__Exercise__: Find the line containing "-258,21 +258,21 @@" in the material below; copy that line and all following lines exactly.

__Dataset content__:
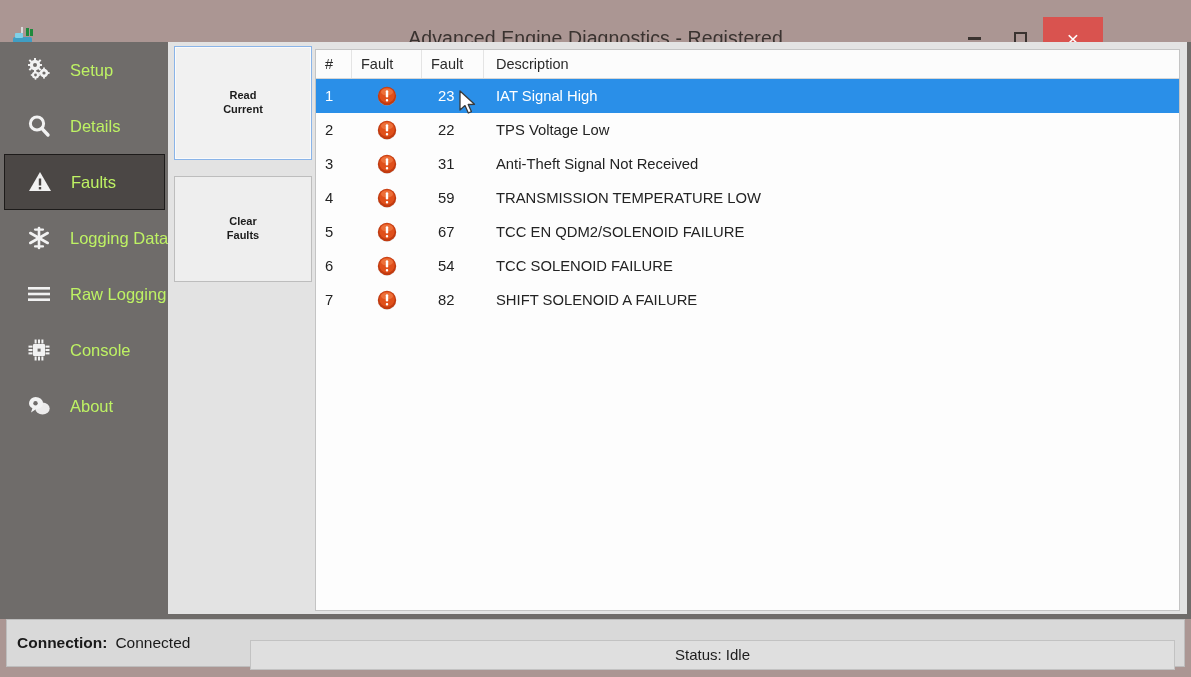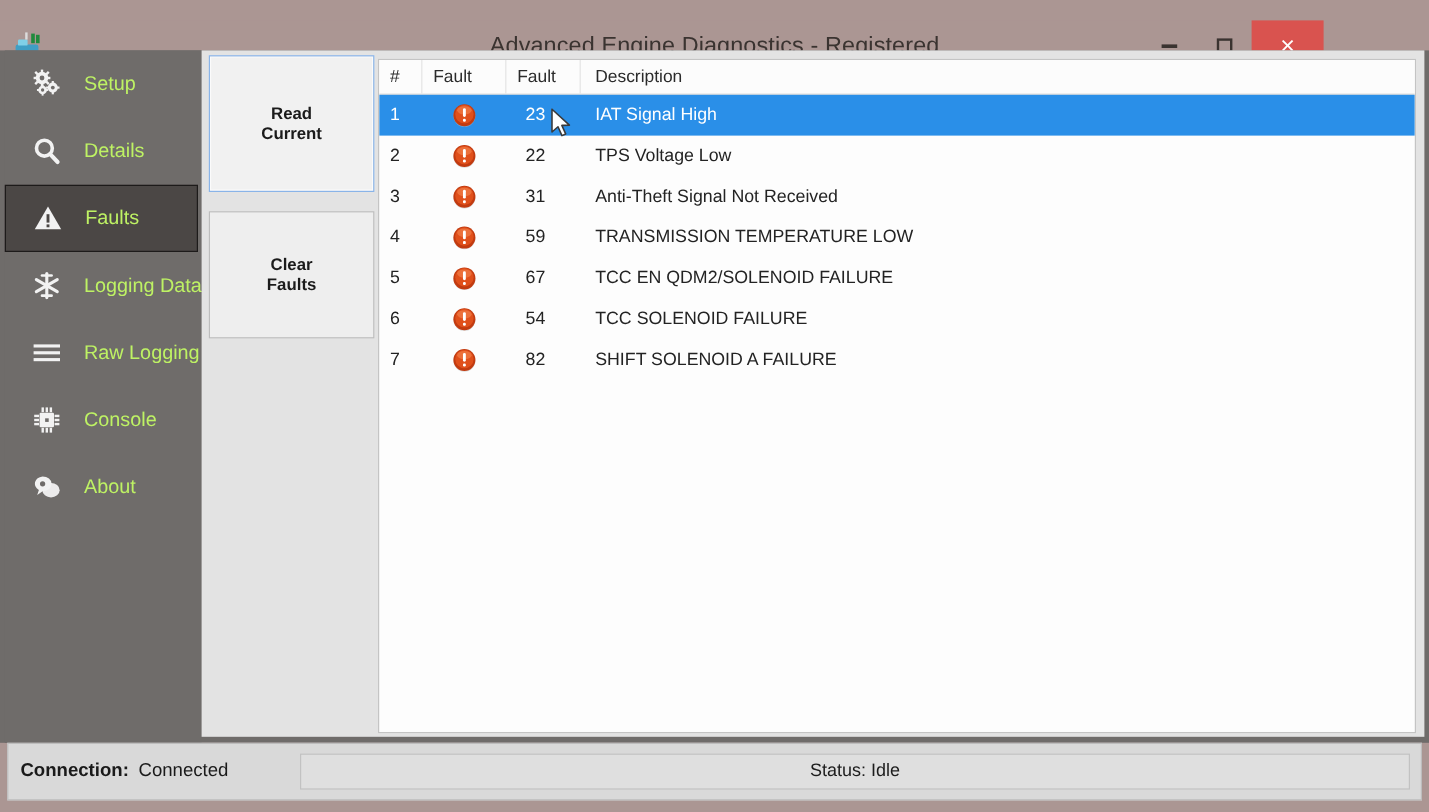--- a/index.html
+++ b/index.html
@@ -151,21 +151,21 @@
   
   .cmdcol {
     position: absolute;
     left: 6px; top: 4px;
     width: 142px;
   }
   .cmd-btn {
     width: 138px;
     box-sizing: border-box;
     background: #f1f1f1;
-    font-size: 14px;
+    font-size: 11px;
     font-weight: bold;
     color: #1b1b1b;
     text-align: center;
     line-height: 1.25;
     cursor: default;
     display: flex;
     align-items: center;
     justify-content: center;
     white-space: pre-line;
   }
@@ -258,21 +258,21 @@
     height: 46px;
     line-height: 46px;
     font-size: 15.5px;
     color: #1a1a1a;
     white-space: nowrap;
   }
   .status-conn .lbl { font-weight: bold; }
   .status-conn .val { margin-left: 8px; }
   .status-field {
     position: absolute;
-    left: 243px; top: 8px;
+    left: 243px; top: 20px;
     width: 925px;
     height: 30px;
     background: #dfdfdf;
     border: 1px solid #c2c2c2;
     box-sizing: border-box;
     line-height: 28px;
     text-align: center;
     font-size: 15px;
     color: #1d1d1d;
     white-space: nowrap;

__Problem solution__:
@@ -258,21 +258,21 @@
     height: 46px;
     line-height: 46px;
     font-size: 15.5px;
     color: #1a1a1a;
     white-space: nowrap;
   }
   .status-conn .lbl { font-weight: bold; }
   .status-conn .val { margin-left: 8px; }
   .status-field {
     position: absolute;
-    left: 243px; top: 8px;
+    left: 243px; top: 20px;
     width: 925px;
     height: 30px;
     background: #dfdfdf;
     border: 1px solid #c2c2c2;
     box-sizing: border-box;
     line-height: 28px;
     text-align: center;
     font-size: 15px;
     color: #1d1d1d;
     white-space: nowrap;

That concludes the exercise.